Las filas se alinearon a toda prisa y la sexta centuria siguió avanzando, en ese momento a menos de ochocientos metros de las fortificaciones. Un pequeño grupo de honderos salieron corriendo de la puerta más cercana y se colocaron a distancia de tiro. Entonces, una ligera pero mortífera descarga de proyectiles cayó estrepitosamente sobre los grandes escudos rectangulares de los legionarios. Algo pasó zumbando por encima de la cabeza de Cato y un soldado de la retaguardia de la centuria soltó un grito cuando el proyectil le destrozó la clavícula. Cayó y se desplomó sobre la alta hierba, soltando su jabalina. Pero no había tiempo para dedicarle a aquel hombre tiempo, cuando una nueva descarga les golpeaba ruidosamente.
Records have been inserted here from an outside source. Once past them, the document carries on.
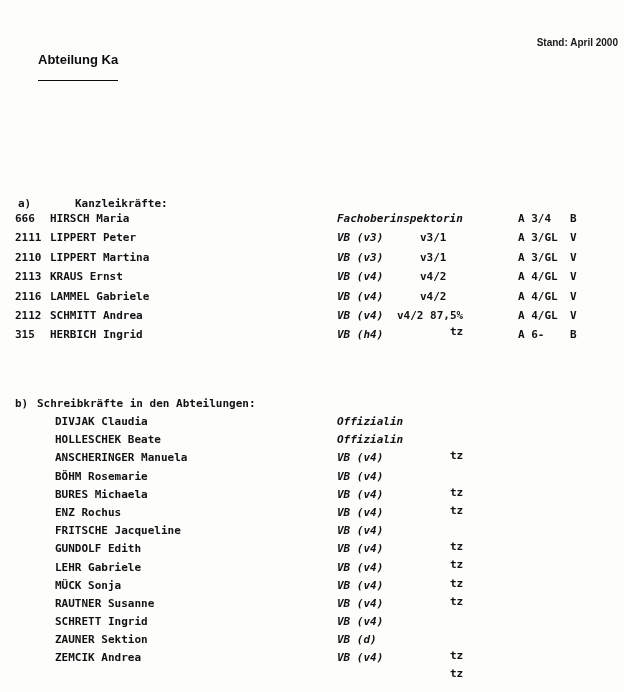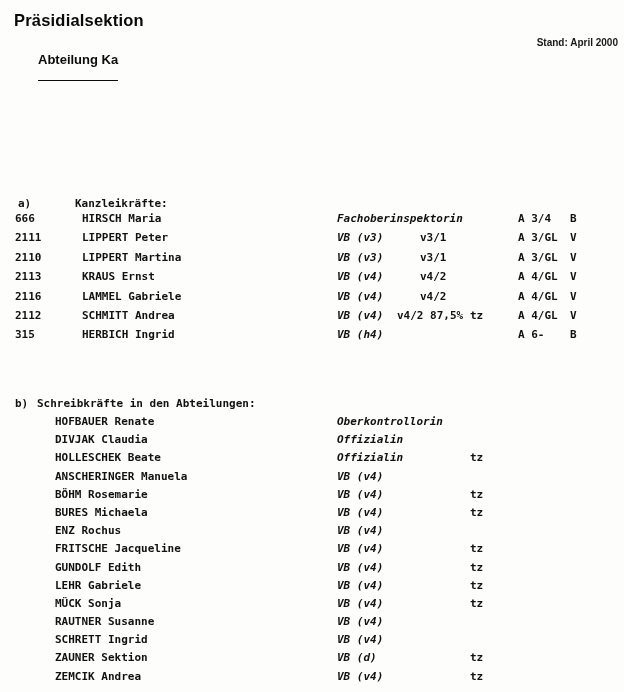--- a/index.html
+++ b/index.html
@@ -54,36 +54,35 @@
   .rows-b { position: absolute; left: 0; top: 415px; width: 624px; }
   .row { position: relative; height: 19.4px; }
   .rows-b .row { height: 18.2px; }
   .c {
     position: absolute; top: 0;
     font-size: 11px; font-weight: bold; line-height: 13px;
     white-space: pre;
   }
   
   .c-num    { left: 15px;  }
-  .c-name   { left: 50px; margin-left: 32px;  }
+  .c-name   { left: 50px;  }
   .c-pos    { left: 337px; font-style: italic; }
   .c-grade  { left: 420px; }
   .c-grade.wide { left: 397px; }
-  .c-tz     { left: 470px; }
+  .c-tz     { left: 450px; margin-top: 16px; }
   .c-pay    { left: 518px; }
   .c-code   { left: 570px; }
   
   .c-name-b { left: 55px;  }
 </style>
 </head>
 <body>
 
 <div class="page">
 
-  <div class="doc-title">Präsidialsektion</div>
   <div class="stand-date">Stand: April 2000</div>
   <div class="dept-heading">Abteilung Ka</div>
 
   <div class="sec-header sec-a-header">
     <span class="sec-label-a">a)</span>
     <span class="sec-title-a">Kanzleikräfte:</span>
   </div>
 
   <div class="rows-a">
     <div class="row">
@@ -151,25 +150,20 @@
     </div>
   </div>
 
   <div class="sec-header sec-b-header">
     <span class="sec-label-b">b)</span>
     <span class="sec-title-b">Schreibkräfte in den Abteilungen:</span>
   </div>
 
   <div class="rows-b">
     <div class="row">
-      <span class="c c-name-b">HOFBAUER Renate</span>
-      <span class="c c-pos">Oberkontrollorin</span>
-      <span class="c c-tz"></span>
-    </div>
-    <div class="row">
       <span class="c c-name-b">DIVJAK Claudia</span>
       <span class="c c-pos">Offizialin</span>
       <span class="c c-tz"></span>
     </div>
     <div class="row">
       <span class="c c-name-b">HOLLESCHEK Beate</span>
       <span class="c c-pos">Offizialin</span>
       <span class="c c-tz">tz</span>
     </div>
     <div class="row">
Quedaban unos cuatrocientos metros y la pendiente se nivelaba. La segunda legión ya no podía ver la desesperada lucha que tenía lugar a lo largo de la empalizada. Frente a la cohorte de Cato había una enorme puerta y el centurión la señaló con su bastón de vid al tiempo que daba la orden para que la cohorte se dirigiera hacia ella. Con una falta de cuidado típica del temperamento celta, las puertas estaban abiertas de par en par; la decimocuarta cohorte había apartado a los honderos y se encontraba a escasos pasos de las fortificaciones antes de que apareciera el primer contingente de la infantería pesada britana. Con un rugido desafiante, los britanos, con cascos ornamentados, escudos con forma de cometa y espadas largas, cargaron contra la línea romana.
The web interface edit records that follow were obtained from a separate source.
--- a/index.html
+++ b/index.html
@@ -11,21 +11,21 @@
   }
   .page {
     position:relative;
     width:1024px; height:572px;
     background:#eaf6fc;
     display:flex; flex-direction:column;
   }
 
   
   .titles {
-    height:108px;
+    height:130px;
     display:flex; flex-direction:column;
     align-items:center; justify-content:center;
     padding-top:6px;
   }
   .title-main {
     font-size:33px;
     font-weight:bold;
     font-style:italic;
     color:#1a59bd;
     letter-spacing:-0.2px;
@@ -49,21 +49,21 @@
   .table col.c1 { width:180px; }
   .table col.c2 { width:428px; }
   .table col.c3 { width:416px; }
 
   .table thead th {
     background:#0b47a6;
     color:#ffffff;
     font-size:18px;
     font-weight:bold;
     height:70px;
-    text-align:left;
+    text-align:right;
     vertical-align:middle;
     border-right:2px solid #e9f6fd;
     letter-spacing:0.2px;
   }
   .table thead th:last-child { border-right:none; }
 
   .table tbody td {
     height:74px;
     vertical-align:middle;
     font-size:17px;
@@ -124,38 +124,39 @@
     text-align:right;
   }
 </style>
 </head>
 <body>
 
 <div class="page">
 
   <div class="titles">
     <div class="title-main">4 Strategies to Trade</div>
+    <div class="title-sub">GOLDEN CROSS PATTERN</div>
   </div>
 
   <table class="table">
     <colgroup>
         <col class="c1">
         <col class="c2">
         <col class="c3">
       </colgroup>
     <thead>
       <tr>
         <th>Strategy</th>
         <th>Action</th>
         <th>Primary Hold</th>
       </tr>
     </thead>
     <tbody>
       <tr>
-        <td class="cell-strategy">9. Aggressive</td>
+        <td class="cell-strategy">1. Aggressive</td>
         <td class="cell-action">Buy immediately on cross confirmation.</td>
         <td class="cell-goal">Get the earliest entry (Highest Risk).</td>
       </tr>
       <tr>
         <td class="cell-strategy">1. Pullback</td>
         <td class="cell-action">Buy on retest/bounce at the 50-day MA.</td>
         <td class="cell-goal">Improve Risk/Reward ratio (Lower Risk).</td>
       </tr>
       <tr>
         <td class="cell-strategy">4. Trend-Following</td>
– Jabalinas! ¡Lanzad a discreción! -Macro apenas tuvo tiempo de gritar la orden cuando las centurias de vanguardia de la cohorte ya habían arrojado una descarga irregular que describió una baja trayectoria en forma de arco y que iba directa a las espadas britanas. Como siempre, hubo un instante de silencio mientras las jabalinas descendían rápidamente y sus objetivos se preparaban para el impacto. Entonces se oyó un brusco chasquido y traqueteo seguido de unos gritos. Muchas de las jabalinas se habían alojado firmemente en los escudos britanos. Sus dúctiles astiles de hierro se doblaron al hacer impacto, por lo que a los receptores les fue imposible volver a lanzarlas o extraerlas de sus escudos, que entonces tenían que desecharse. Tras la descarga de jabalinas, los legionarios desenvainaron rápidamente las espadas y se enfrentaron a los britanos, que todavía no se habían recuperado del impacto de aquéllas. No había coraje que pudiera resistir la implacable eficiencia de Un entrenamiento enérgico y de un equipo diseñado específicamente para semejantes condiciones de batalla cerrada, y las cohortes romanas se abrieron camino con firmeza hacia el interior de las fortificaciones. La superioridad numérica del enemigo, que podía ser decisiva en un campo de batalla abierto, allí era una desventaja. Arrearon a los britanos para que se agolparan todos en un montón y los atravesaron con las espadas cortas cuyas acometidas surgían de entre una pared de grandes escudos rectangulares. La sexta centuria se retiró hacia una posición de flanqueo en cuanto la cohorte se hubo abierto paso a la fuerza a través de la puerta para entrar en una vasta zona llena de rudimentarias tiendas y otros refugios levantados por el ejército de Carataco. Entre la segunda legión y las otras dos que en esos momentos luchaban a todo lo largo de los terraplenes, quedaron atrapados miles de britanos. Hubo una tregua momentánea cuando de pronto el enemigo se dio cuenta de la cruda realidad del aprieto en el que se encontraban, casi rodeados por dos fuerzas romanas sin una sencilla ruta de escape. Sus jefes comprendieron lo peligroso de su situación y se esforzaron por imponer cierta apariencia de orden en sus hombres antes de que el combate se convirtiera en una masacre.